Data for this exercise:

○ ○ ○ ○

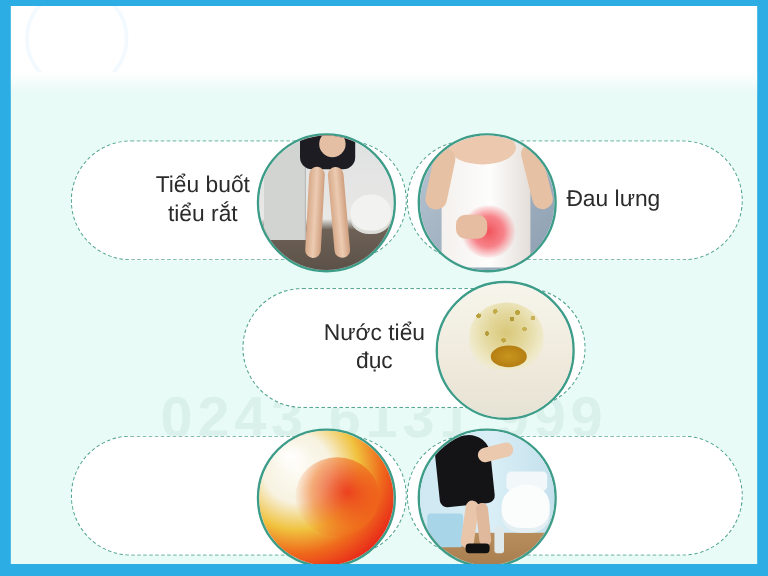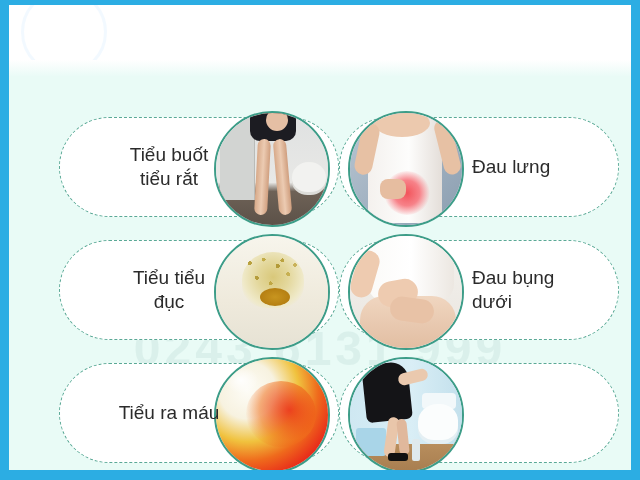--- a/index.html
+++ b/index.html
@@ -252,48 +252,34 @@
               <div class="pain"></div>
                 <div class="hand"></div>
             </div>
           </div>
           <div class="card-label" style="white-space:pre-line">Đau lưng</div>
         </div>
       </div>
 
       <div class="row">
         <div class="card left-card img-right">
-          <div class="card-label" style="white-space:pre-line">Tiểu tiểu
+          <div class="card-label" style="white-space:pre-line">Nước tiểu
 đục</div>
           <div class="photo">
             <div class="scene s3">
               <div class="cloud"></div>
                 <div class="specks"></div>
                 <div class="pool"></div>
             </div>
           </div>
         </div>
-        <div class="card right-card img-left">
-          <div class="photo">
-            <div class="scene s4">
-              <div class="shirt"></div>
-                <div class="thigh"></div>
-              <div class="armS"></div>
-                <div class="handA"></div>
-                <div class="handB"></div>
-            </div>
-          </div>
-          <div class="card-label" style="white-space:pre-line">Đau bụng
-dưới</div>
-        </div>
       </div>
 
       <div class="row">
         <div class="card left-card img-right">
-          <div class="card-label" style="white-space:pre-line">Tiểu ra máu</div>
           <div class="photo">
             <div class="scene s5">
                 <div class="swirl"></div>
                 <div class="hl"></div>
               </div>
           </div>
         </div>
         <div class="card right-card img-left">
           <div class="photo">
             <div class="scene s6">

○ ○ ○ ○

The task: Lines with the word "left": tally them across the material and give only the total.

Finished exercise: 4